– А… пожалуй, слезу.

– Ну-ну, чучело! Делай дело-то. Доделывай, – проворчал Прахов, отходя от лестницы.

В церкви было сумрачно и жутко. Кое-где горели лампады; от их дрожащих огоньков по стенам, по полу и образам бегали тени. Пахло свежей зеленью, ладаном и горелым льном светилен.

Выпуклости иконостаса блестели в сумраке, как чьи-то большие тусклые глаза, и тёмные лики икон в металле риз смотрели сумрачно и важно. Каждый шаг будил гулкое эхо, и всё в храме было таинственно, казалось сосредоточенным на одной думе, охватывавшей собою каждую деталь. И чуткая тишина точно ждала чего-то. Пророк Исайя смотрел с левого клироса огненными глазами; лицо его было строго вдохновенно, и что-то карающее скрывалось в глубоких морщинах его выпуклого лба. А на правом клиросе Иеремия сидел на камне, измождённый, задумчивый и скорбный; он смотрел на церковного старосту печальными глазами, наклонившись вперёд, и точно хотел сказать что-то трогательное и простое.

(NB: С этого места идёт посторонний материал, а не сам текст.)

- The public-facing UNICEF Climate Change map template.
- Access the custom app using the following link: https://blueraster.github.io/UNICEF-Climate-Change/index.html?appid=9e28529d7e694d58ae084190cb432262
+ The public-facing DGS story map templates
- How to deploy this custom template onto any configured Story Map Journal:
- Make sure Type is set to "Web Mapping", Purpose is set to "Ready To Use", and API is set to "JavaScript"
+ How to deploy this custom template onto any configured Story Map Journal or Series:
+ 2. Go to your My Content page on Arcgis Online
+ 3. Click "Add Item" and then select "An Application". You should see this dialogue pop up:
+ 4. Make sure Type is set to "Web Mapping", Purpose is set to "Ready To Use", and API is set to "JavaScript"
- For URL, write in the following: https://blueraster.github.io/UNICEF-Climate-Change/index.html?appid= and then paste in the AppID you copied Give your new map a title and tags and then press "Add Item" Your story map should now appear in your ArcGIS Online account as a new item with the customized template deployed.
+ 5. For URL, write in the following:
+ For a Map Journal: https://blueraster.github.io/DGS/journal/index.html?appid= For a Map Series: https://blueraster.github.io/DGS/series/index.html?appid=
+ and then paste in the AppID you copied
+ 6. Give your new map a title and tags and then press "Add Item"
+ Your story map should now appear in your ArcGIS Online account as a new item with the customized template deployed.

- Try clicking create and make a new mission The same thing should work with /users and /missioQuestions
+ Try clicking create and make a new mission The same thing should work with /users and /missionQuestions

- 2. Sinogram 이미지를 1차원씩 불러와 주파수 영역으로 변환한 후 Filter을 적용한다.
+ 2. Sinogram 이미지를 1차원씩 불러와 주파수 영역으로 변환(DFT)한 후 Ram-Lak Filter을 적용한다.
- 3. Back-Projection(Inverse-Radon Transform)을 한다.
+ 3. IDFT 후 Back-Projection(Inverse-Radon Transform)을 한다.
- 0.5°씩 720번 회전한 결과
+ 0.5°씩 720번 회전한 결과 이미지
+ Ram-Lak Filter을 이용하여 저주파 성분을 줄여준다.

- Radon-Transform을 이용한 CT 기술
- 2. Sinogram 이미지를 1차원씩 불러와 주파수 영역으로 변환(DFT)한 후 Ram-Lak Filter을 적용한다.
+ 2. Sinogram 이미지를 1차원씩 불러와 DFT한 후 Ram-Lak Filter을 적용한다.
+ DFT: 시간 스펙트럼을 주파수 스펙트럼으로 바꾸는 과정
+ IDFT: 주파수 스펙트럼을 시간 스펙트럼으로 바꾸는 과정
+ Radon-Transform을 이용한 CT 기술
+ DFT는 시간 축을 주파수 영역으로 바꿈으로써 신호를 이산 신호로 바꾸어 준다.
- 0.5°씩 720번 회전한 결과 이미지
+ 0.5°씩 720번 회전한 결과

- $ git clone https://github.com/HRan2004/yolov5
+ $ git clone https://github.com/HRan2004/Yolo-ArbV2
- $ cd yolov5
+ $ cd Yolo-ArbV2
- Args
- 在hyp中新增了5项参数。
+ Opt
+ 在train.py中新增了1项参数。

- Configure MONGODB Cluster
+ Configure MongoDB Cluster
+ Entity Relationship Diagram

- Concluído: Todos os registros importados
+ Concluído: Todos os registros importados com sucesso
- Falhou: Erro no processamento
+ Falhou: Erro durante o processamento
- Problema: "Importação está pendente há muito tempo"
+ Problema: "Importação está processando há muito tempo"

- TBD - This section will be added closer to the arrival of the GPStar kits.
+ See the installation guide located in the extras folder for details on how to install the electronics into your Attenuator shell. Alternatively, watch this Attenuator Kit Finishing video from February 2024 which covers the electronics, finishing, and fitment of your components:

Прахов вздохнул и перекрестился. Потом он вспомнил, как ездил заказывать иконы и как торговался с мастером за пророков на боковые двери в алтарь. Мастер всё просил триста. И Антипу Никитичу еле-еле удалось выторговать на пророках сорок рублей. Евангелисты поменьше и гораздо худшей работы и то стоили почти четыреста рублей.

Полумрак и мертвенная тишь храма тяготили Антипа Никитича; он посмотрел на часы: было двадцать минут двенадцатого. Но ему хотелось уйти на воздух.

– Лука! Коли кто спросит меня, скажи, что он, мол, на колокольню полез! – кинул он старику и пошёл из церкви.

– Я скажу, – внятно прозвучал вслед ему ровный голос Луки и расплылся по церкви в гулкий, продолжительный звук, от которого Прахову стало жутко…

– Экий несуразный этот солдат. Сменить его надо… – недовольно сказал он, поднимаясь на колокольню.

…Ночь была темна и торжественно тиха.